Les ultimes prouesses technologiques (photo affichable en deux secondes sur un écran) semblent pousser les plus jeunes générations à poursuivre le mouvement de bascule, à 360 degrés, et à revenir aux sources, à savoir au mode de consommation de leurs parents ou grands-parents. Dans une société en proie à une pathologie de l'urgence généralisée, où la productivité est une loi d'airain, une forme de «résistance» des consommateurs pourrait être en train de naître.

Cauchemar cognitif

Apprécier la lenteur, les obstacles matériels sur le chemin du plaisir, ceux-là devenant même condition de ce bien-être, tel pourrait être le credo des jeunes générations. Plus qu'un retour en arrière, le bouclage d'une boucle commencée il y a trente ans avec la démocratisation des ordinateurs personnels. Au-delà, le témoignage d'une crise qui n'a pas dit son nom, celle du choix infini offert par Internet.

Dans The paradox of Choice, Why more is less (traduit en français aux éditions Michel Lafon), le psychologue Barry Schwartz décrit «comment la culture de l'abondance nous prive de satisfaction». Selon lui, en accédant à son rêve ultime – celui de pouvoir trouver toutes les réponses possibles et imaginables grâce au développement spectaculaire des technologies de l'information et de la communication –, les citoyens vivraient sans s'en rendre compte un cauchemar cognitif: «Une infinitude de choix peut engendrer une véritable souffrance. Quand le résultat de nos décisions – qu'il s'agisse de choses triviales ou importantes, comme des produits de consommation, des questions professionnelles ou relationnelles – sont décevantes, on veut savoir pourquoi. Et on vient fréquemment à s'autoculpabiliser.»
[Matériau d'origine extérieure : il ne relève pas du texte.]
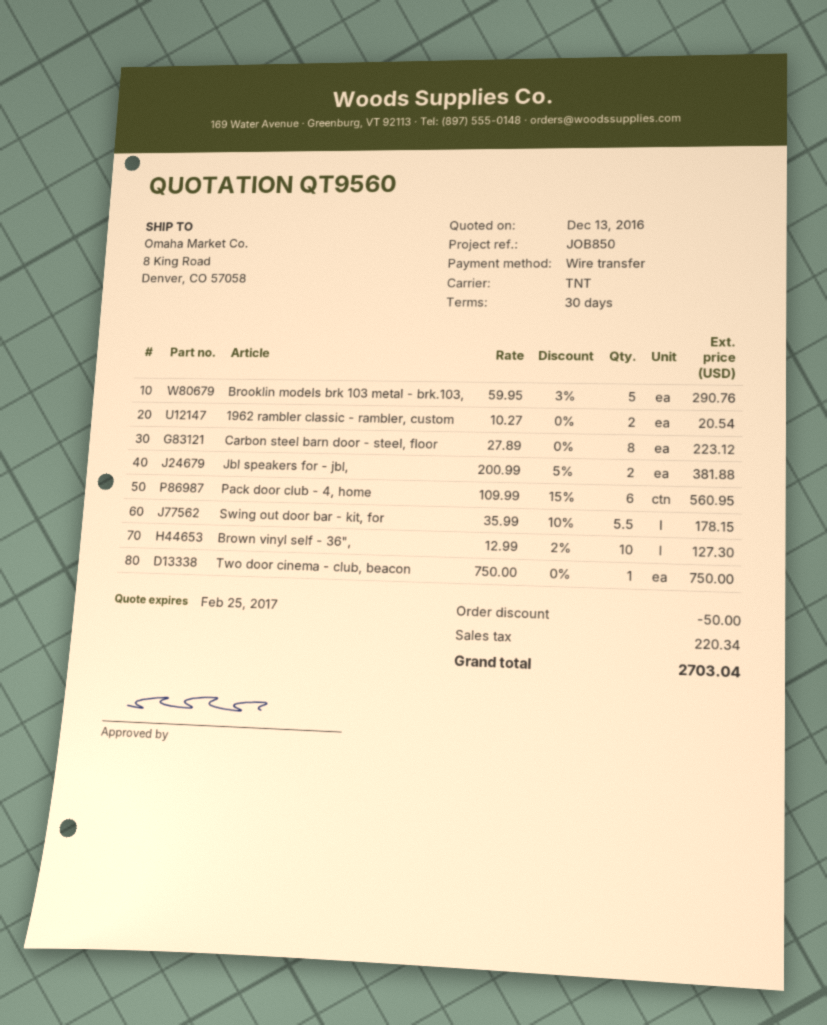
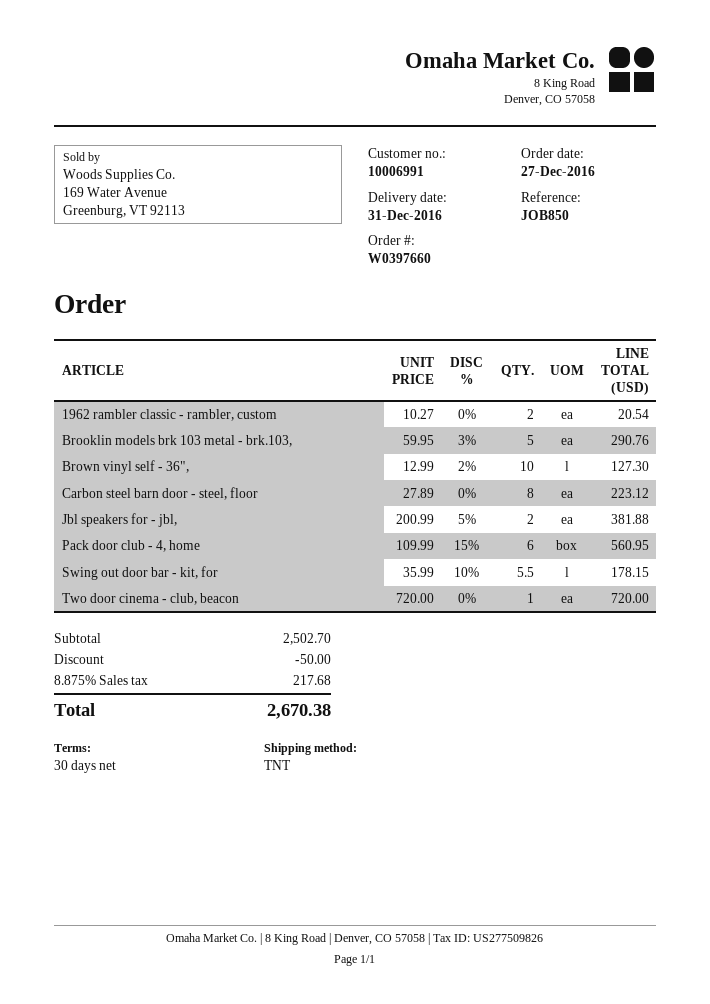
Two door cinema - club, beacon: 1 x 750.00 = 750.00 -> 1 x 720.00 = 720.00
tax: 220.34 -> 217.68
total: 2703.04 -> 2670.38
Et de faire référence à ce paradoxe concret entre la richesse des Américains et leur satisfaction réelle. «L'indice de bonheur américain est en chute lente, mais régulière, depuis plusieurs décennies. Alors que le PIB a plus que doublé depuis trente ans, la proportion de personnes se disant “très heureuses” a décliné de 5%. Cela ne semble pas beaucoup, mais ça représente tout de même 14 millions de personnes.»

Donner du temps au temps

Le rejet de plus en plus profond des médias peut-il, là aussi, être la résultante d'un mal-être plus profond des consommateurs d'informations? Dans la Tech City de Londres (5 000 start-up, le principal foyer de création technologique en Europe), le site de news le plus visité (Tech City News) vient de lancer un journal papier en affirmant que «le journalisme Internet est mort». Alex Wood, rédacteur en chef et fondateur de Tech City News, estime que celui-ci «se focalise sur l'information instantanée, ultime, spectaculaire. Noyés dans un océan de tweets et de réseaux sociaux, nous avons oublié de prendre le temps de nous demander ce qui se passe vraiment. Un magazine papier offre la possibilité de se poser, de prendre le temps de mettre en perspective les changements. La valeur du journalisme n'est pas perdue, elle doit juste être repensée.» En France, l'exemple entre autres de la revue XXI en témoigne. Des «nerds» qui croient au papier, des adolescents qui se mettent au polaroid et des jeunes adultes qui écoutent des vinyles: et si le tout-numérique n'avait été qu'une illusion?